--- DATA SECTION Enclosed Below ---

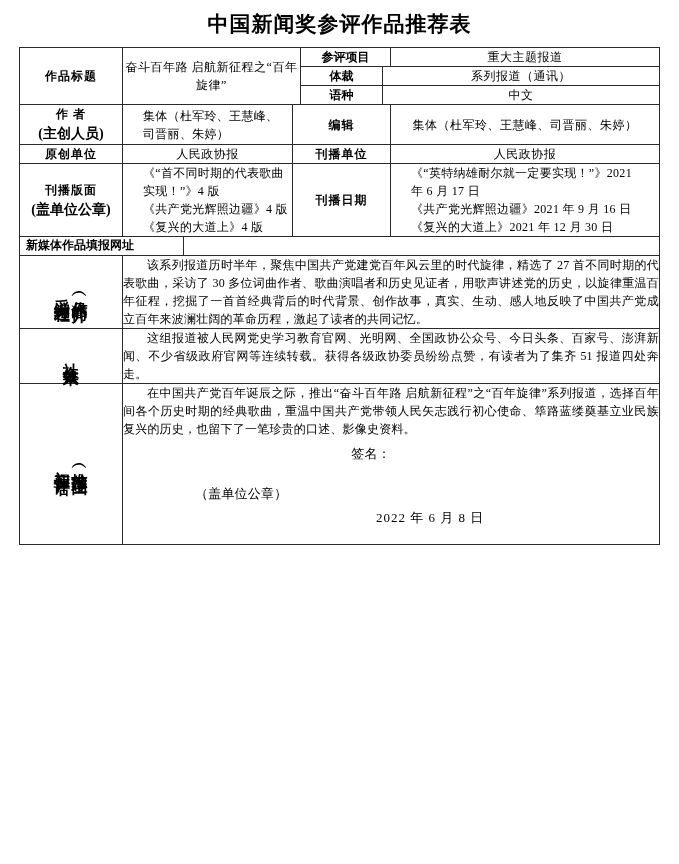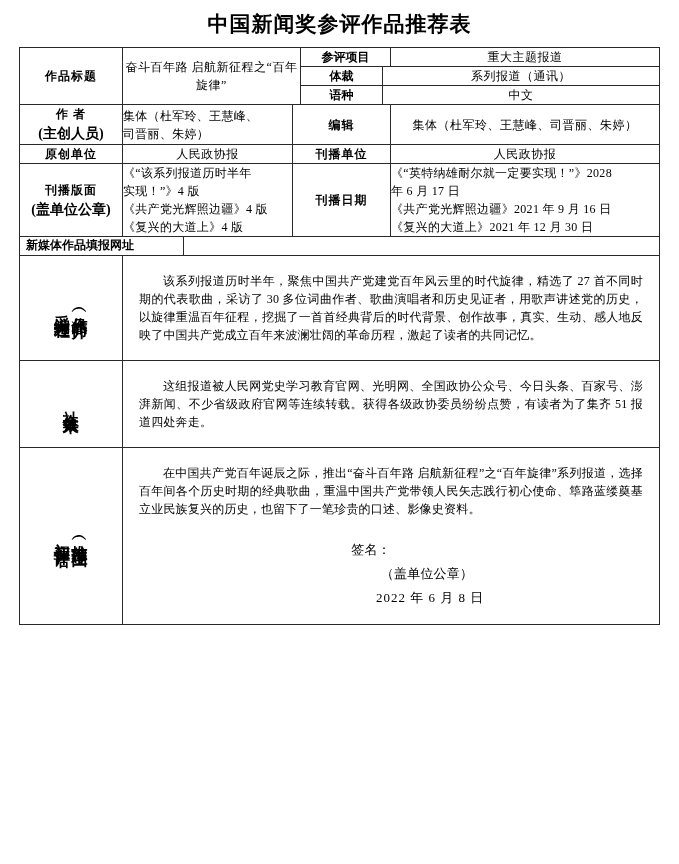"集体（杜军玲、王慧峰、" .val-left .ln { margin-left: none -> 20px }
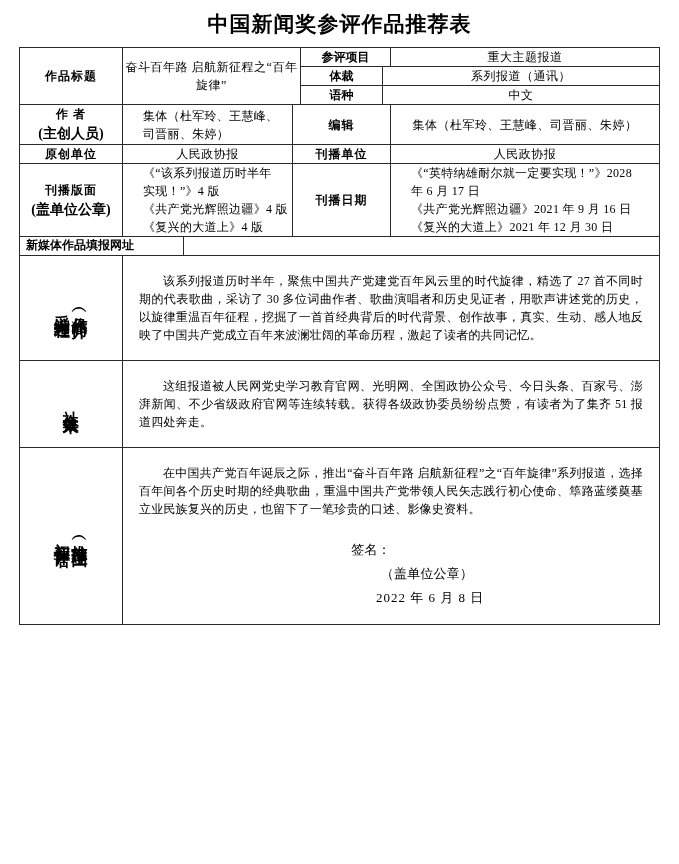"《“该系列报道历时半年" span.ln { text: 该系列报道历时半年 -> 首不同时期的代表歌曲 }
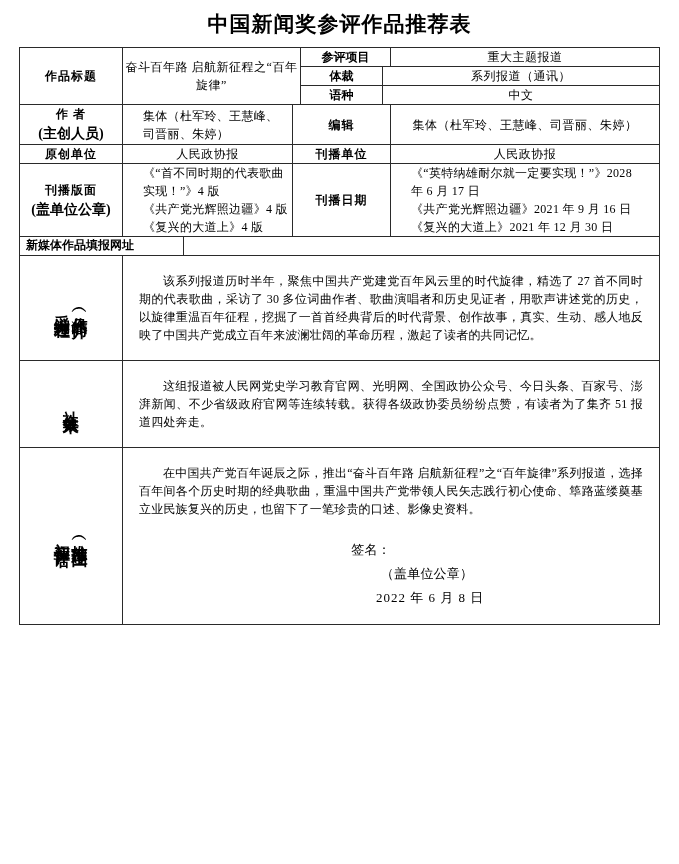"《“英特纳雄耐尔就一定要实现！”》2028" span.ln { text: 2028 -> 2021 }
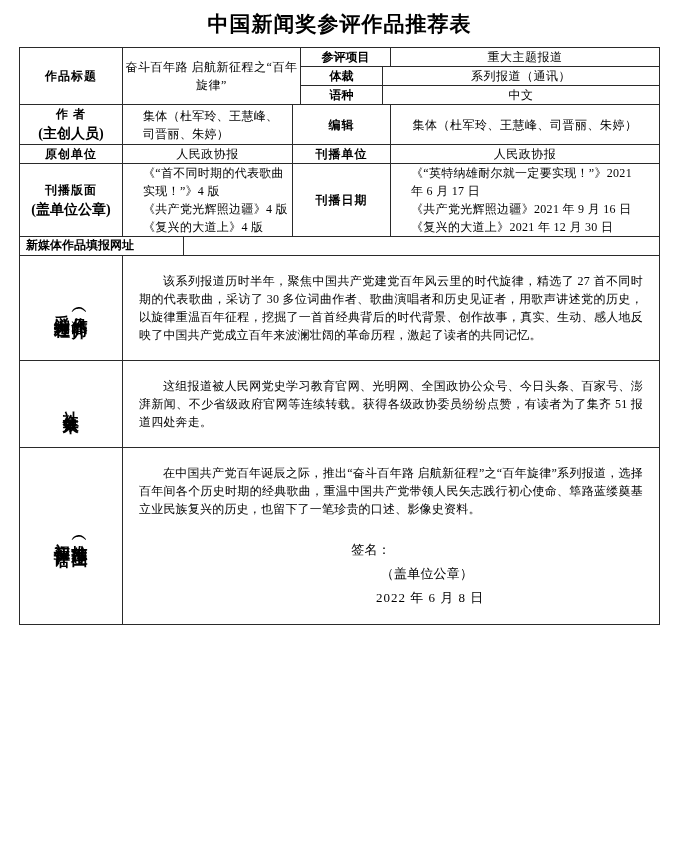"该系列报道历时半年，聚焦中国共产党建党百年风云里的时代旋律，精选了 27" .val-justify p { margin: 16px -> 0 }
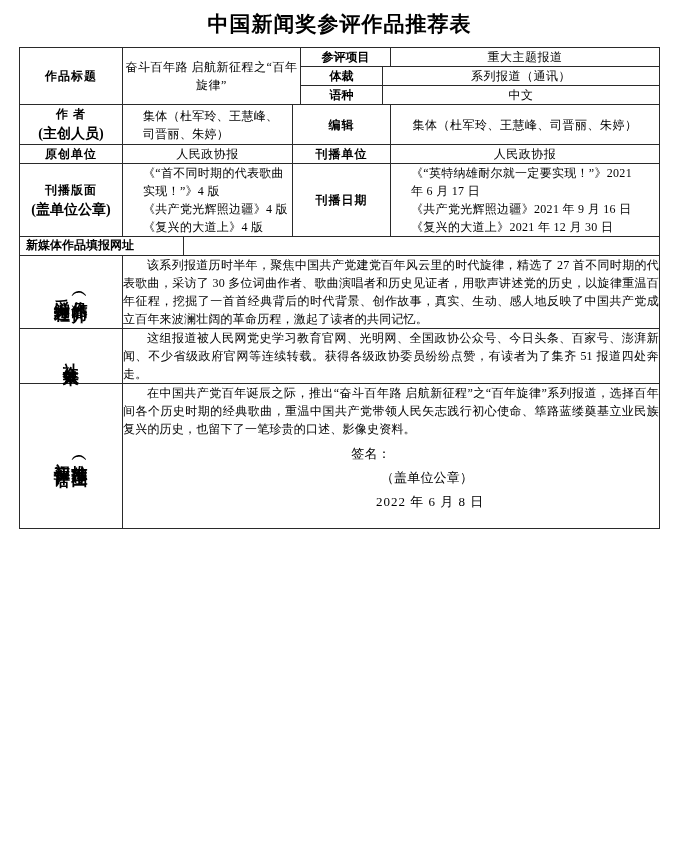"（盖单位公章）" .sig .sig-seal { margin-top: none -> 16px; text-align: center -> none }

--- End of Enclosed DATA SECTION ---

> **WORK REQUIRED**: Restate the records word for word and drop the images.

> **OUTPUT FOR THIS TASK**:
"集体（杜军玲、王慧峰、" .val-left .ln { margin-left: none -> 20px }
"《“该系列报道历时半年" span.ln { text: 该系列报道历时半年 -> 首不同时期的代表歌曲 }
"《“英特纳雄耐尔就一定要实现！”》2028" span.ln { text: 2028 -> 2021 }
"该系列报道历时半年，聚焦中国共产党建党百年风云里的时代旋律，精选了 27" .val-justify p { margin: 16px -> 0 }
"（盖单位公章）" .sig .sig-seal { margin-top: none -> 16px; text-align: center -> none }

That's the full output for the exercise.